=== BRIEF ===
An exact copy of every entry is needed, without the pictures.

*** Block opens ***

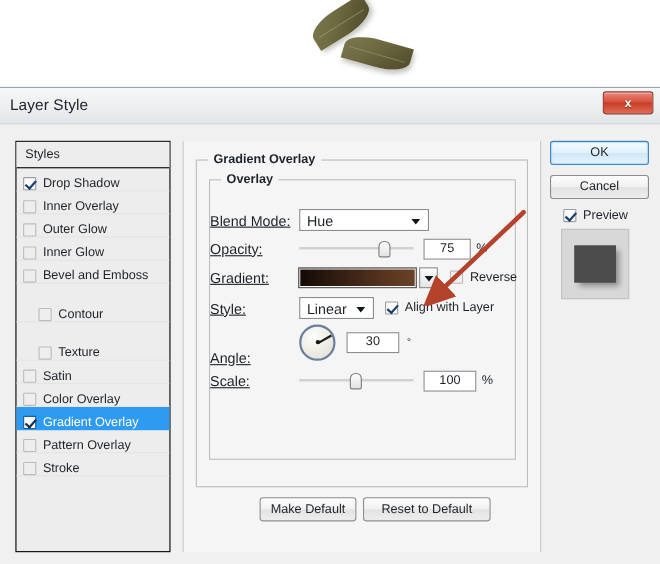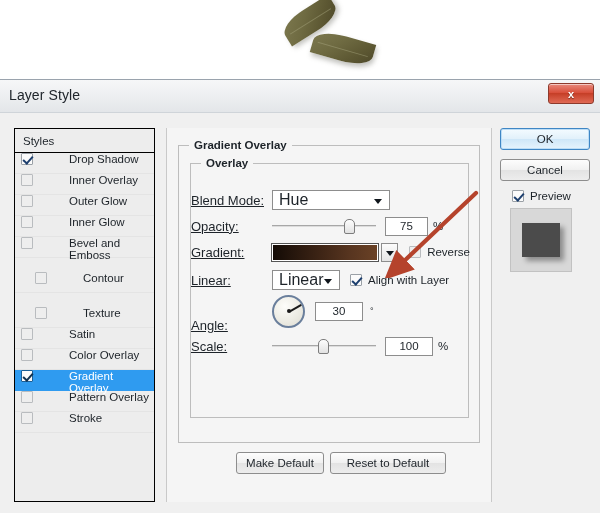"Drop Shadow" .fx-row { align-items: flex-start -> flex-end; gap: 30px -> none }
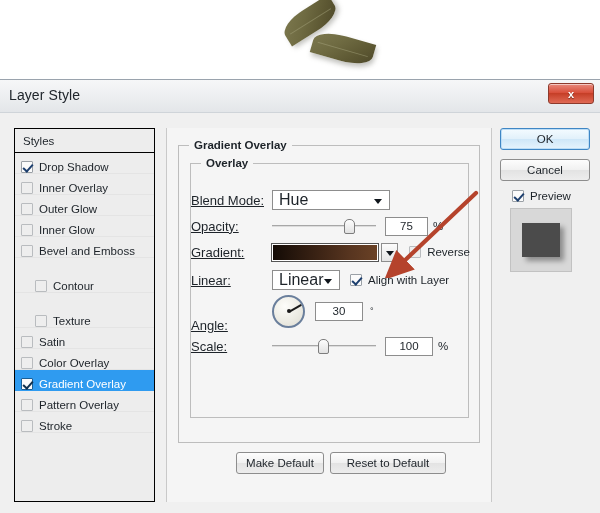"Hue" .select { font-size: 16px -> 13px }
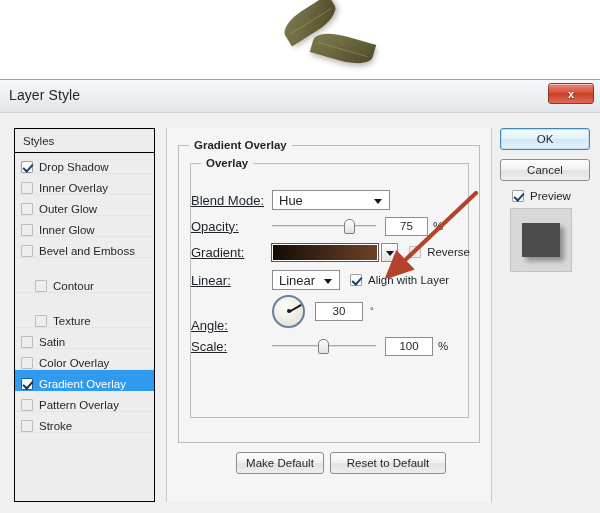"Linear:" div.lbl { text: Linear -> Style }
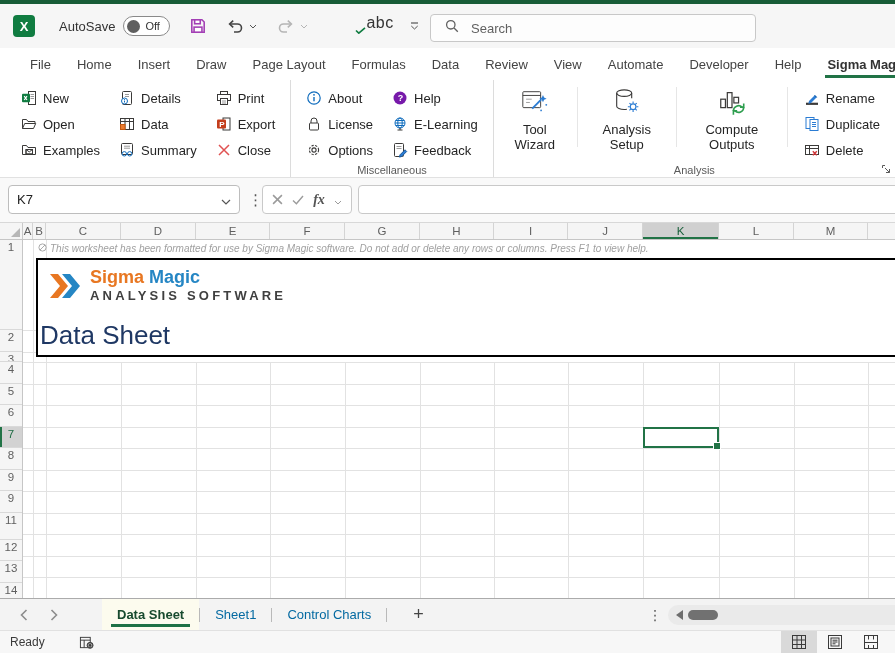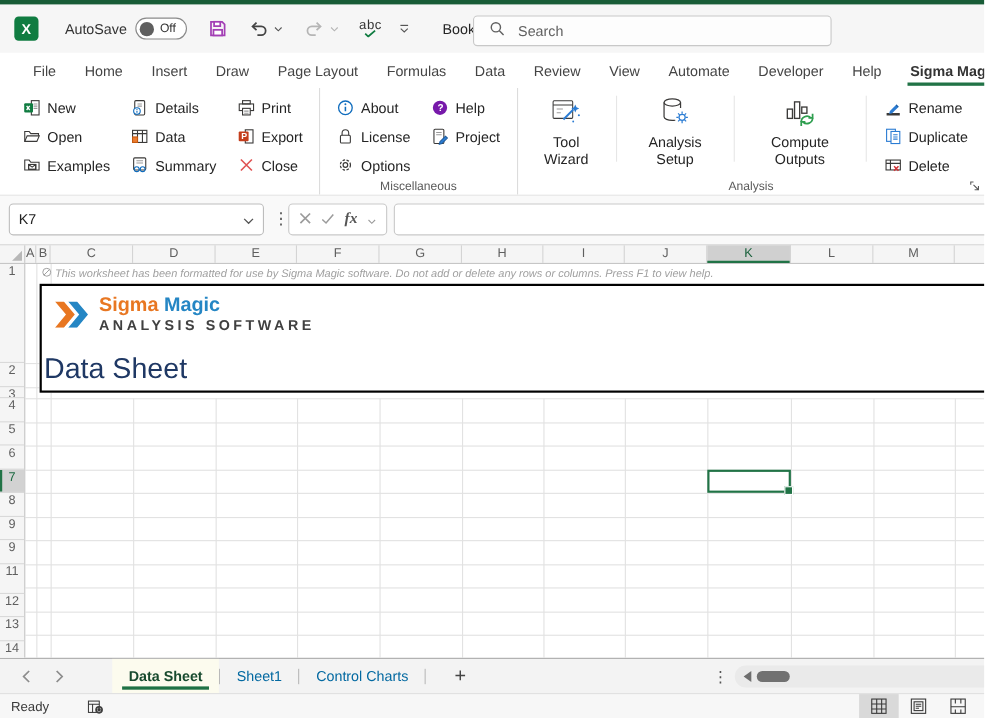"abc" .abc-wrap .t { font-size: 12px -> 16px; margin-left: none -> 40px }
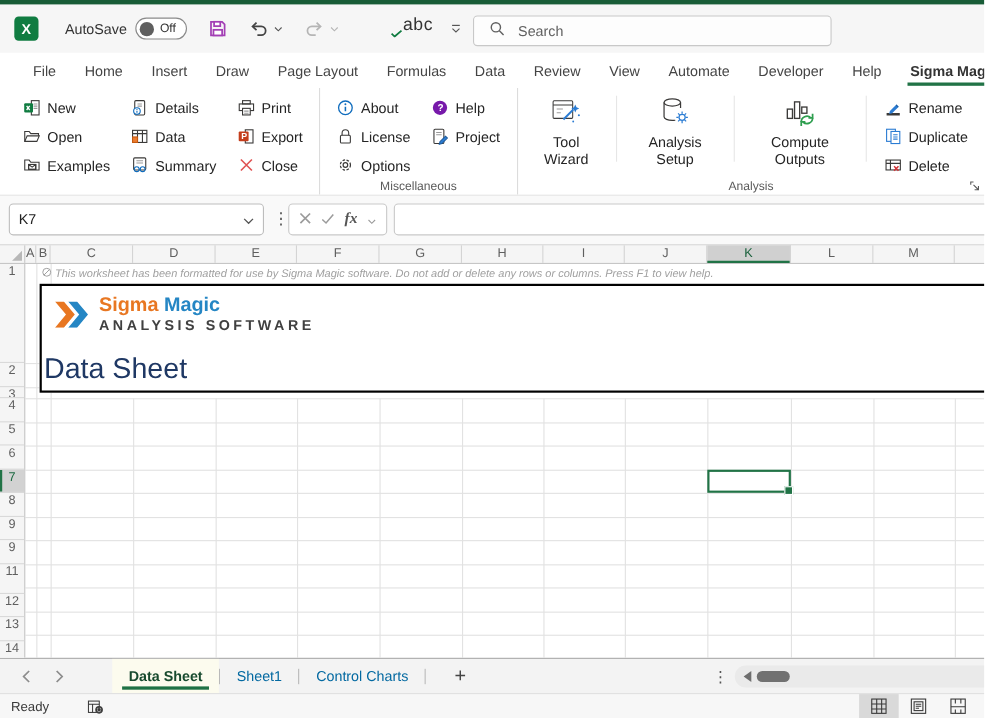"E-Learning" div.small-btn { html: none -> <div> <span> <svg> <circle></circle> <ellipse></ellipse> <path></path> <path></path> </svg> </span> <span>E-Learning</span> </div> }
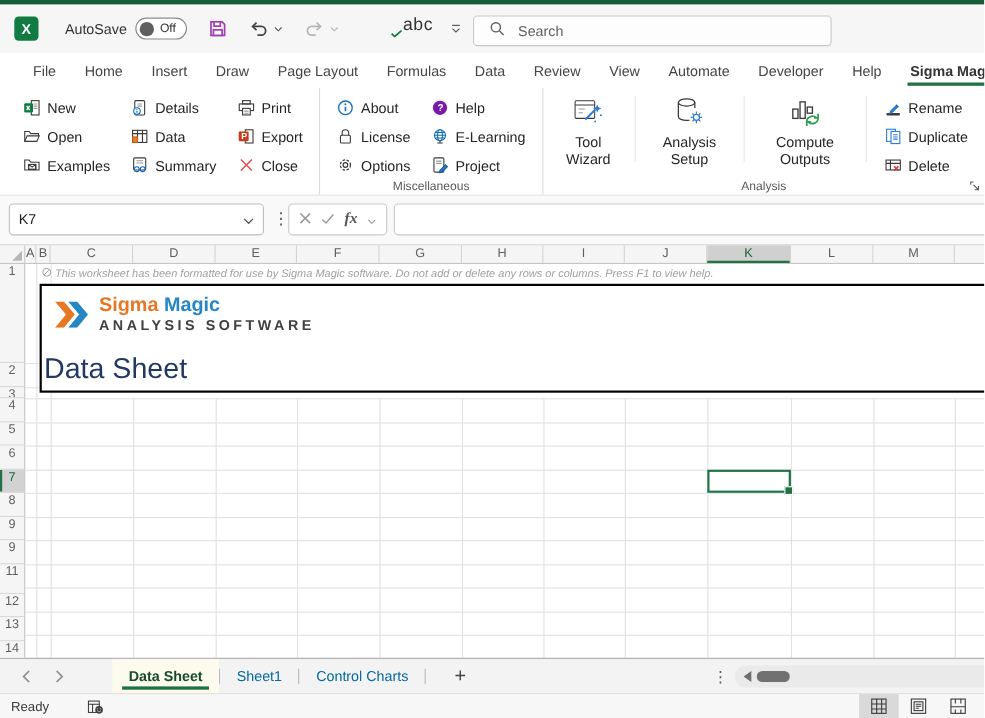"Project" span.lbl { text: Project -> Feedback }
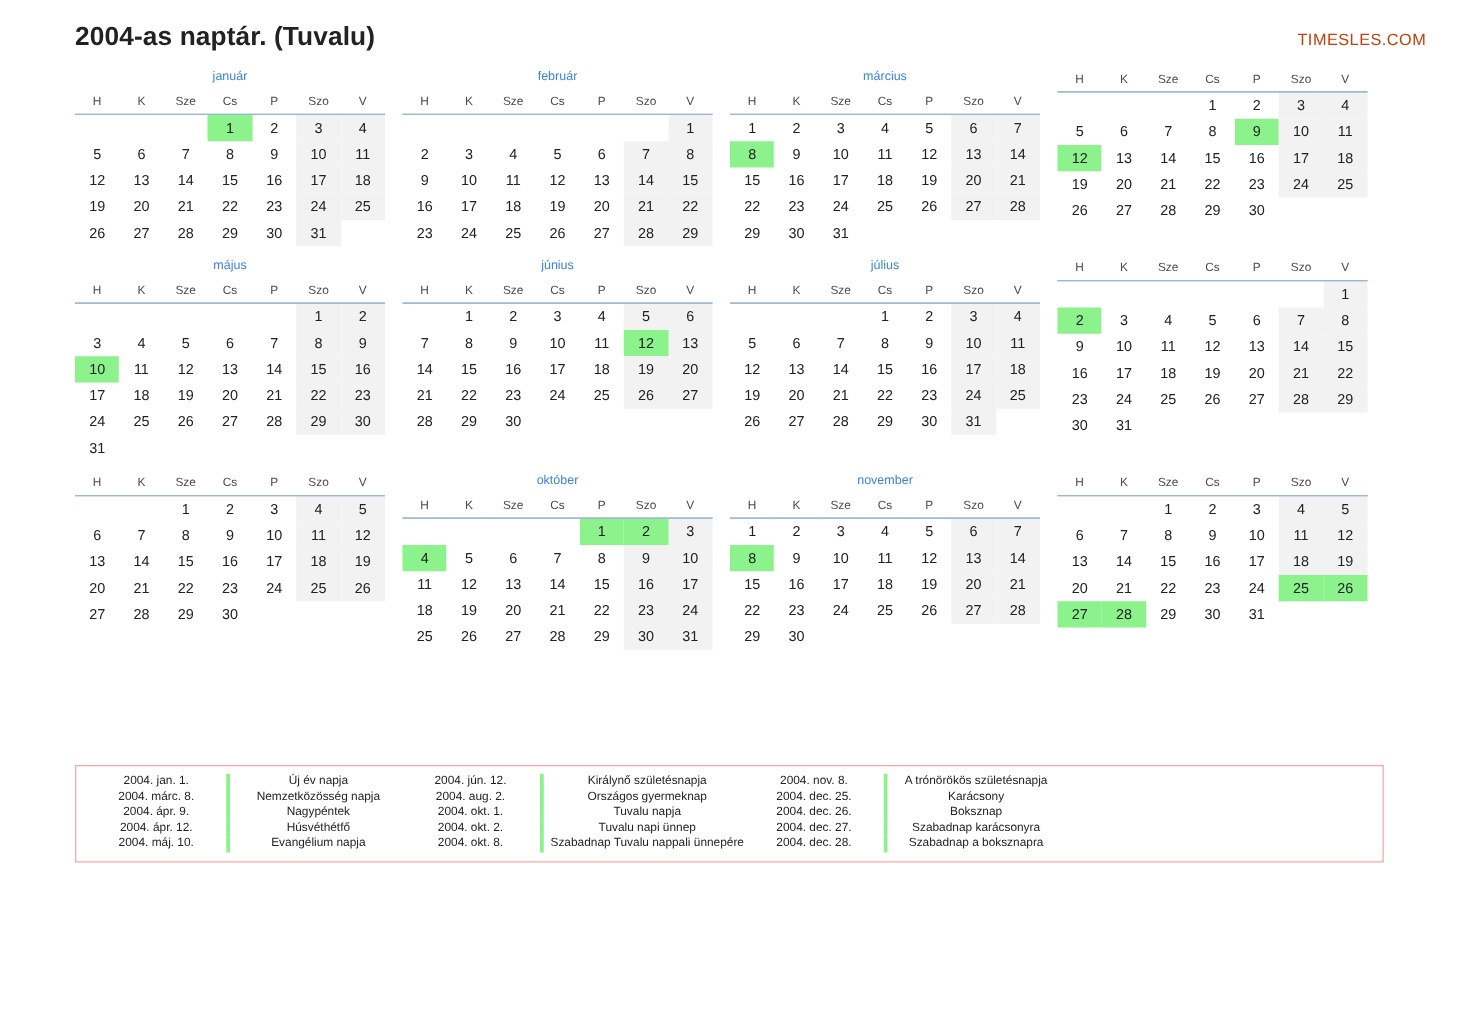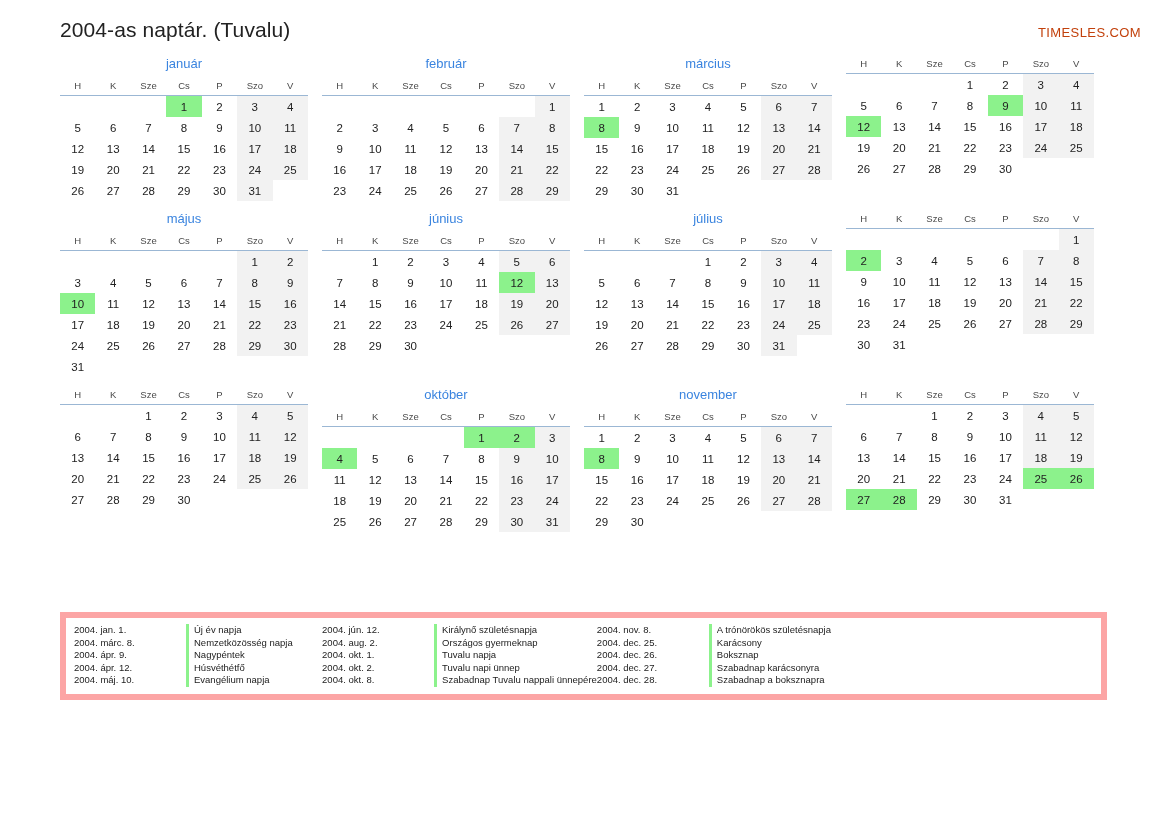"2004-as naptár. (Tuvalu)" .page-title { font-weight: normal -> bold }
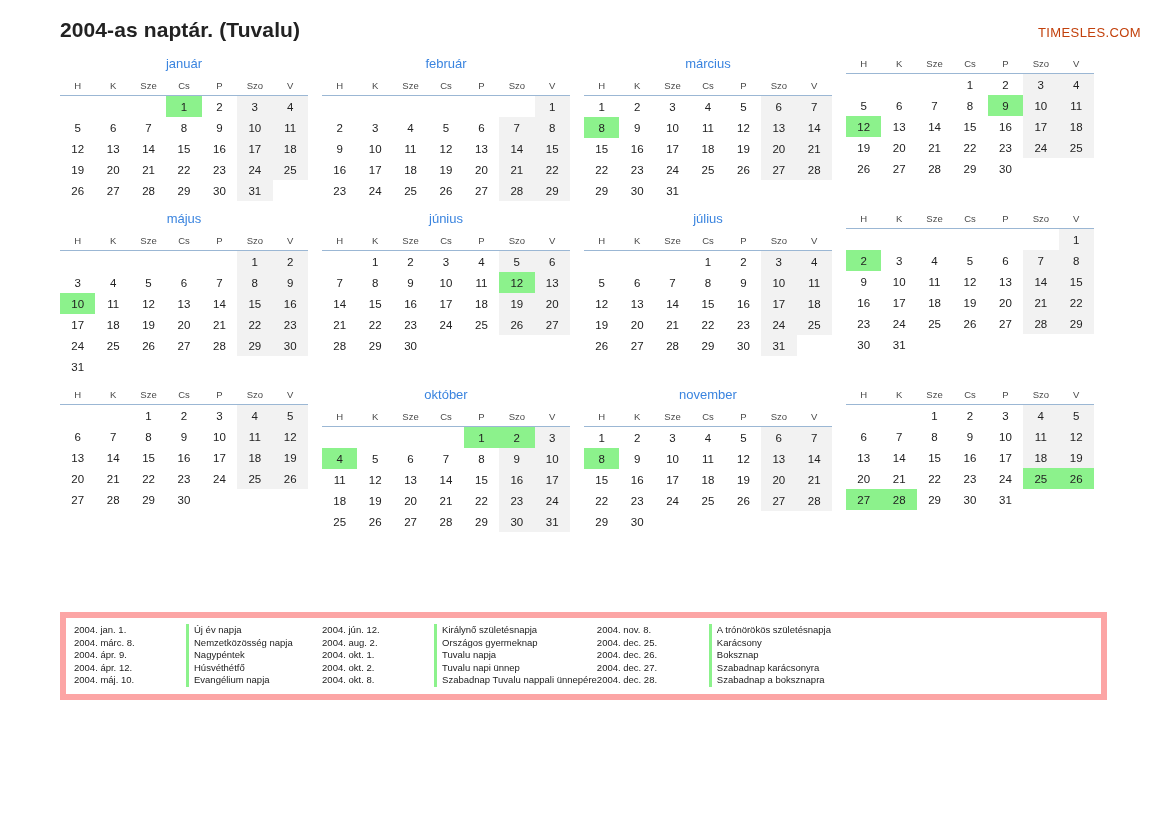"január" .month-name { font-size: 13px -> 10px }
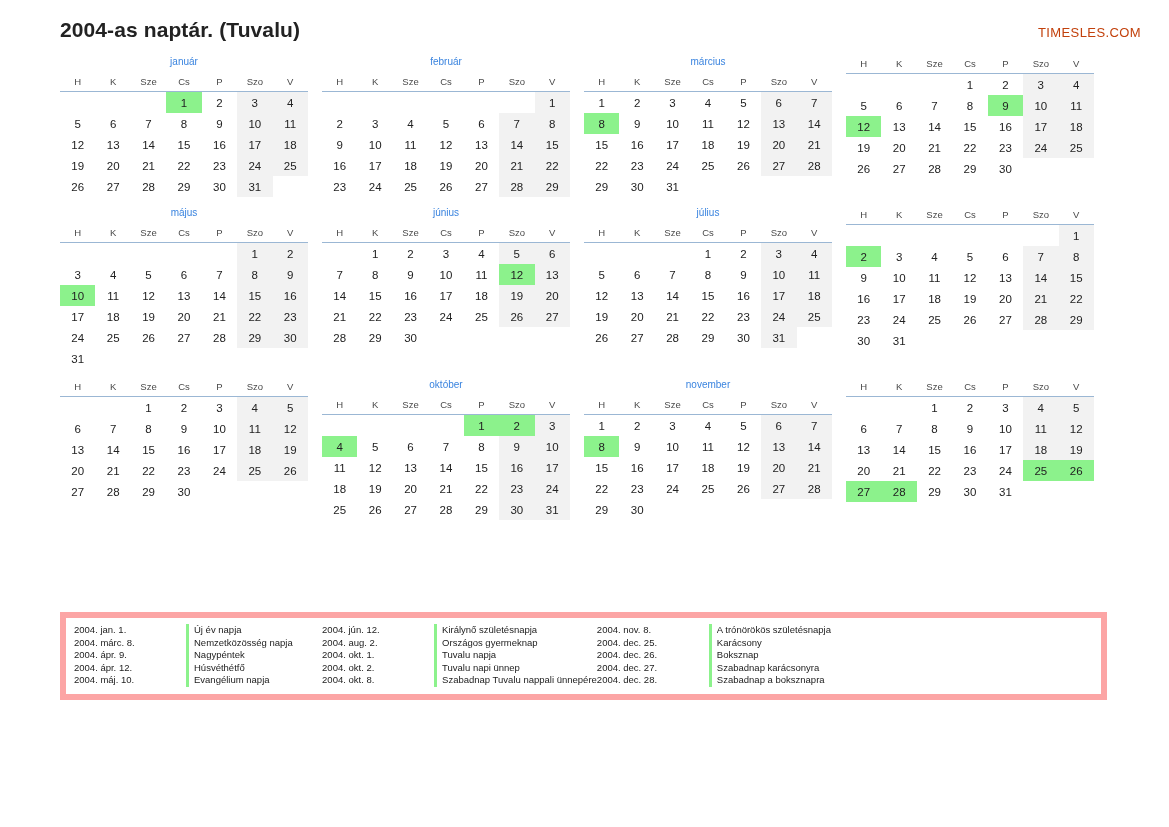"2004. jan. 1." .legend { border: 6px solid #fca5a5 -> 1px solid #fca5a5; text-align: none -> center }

*** Block closes ***

=== ANSWER TO THE PROBLEM ===
"Drop Shadow" .fx-row { align-items: flex-start -> flex-end; gap: 30px -> none }
"Hue" .select { font-size: 16px -> 13px }
"Linear:" div.lbl { text: Linear -> Style }
"abc" .abc-wrap .t { font-size: 12px -> 16px; margin-left: none -> 40px }
"E-Learning" div.small-btn { html: none -> <div> <span> <svg> <circle></circle> <ellipse></ellipse> <path></path> <path></path> </svg> </span> <span>E-Learning</span> </div> }
"Project" span.lbl { text: Project -> Feedback }
"2004-as naptár. (Tuvalu)" .page-title { font-weight: normal -> bold }
"január" .month-name { font-size: 13px -> 10px }
"2004. jan. 1." .legend { border: 6px solid #fca5a5 -> 1px solid #fca5a5; text-align: none -> center }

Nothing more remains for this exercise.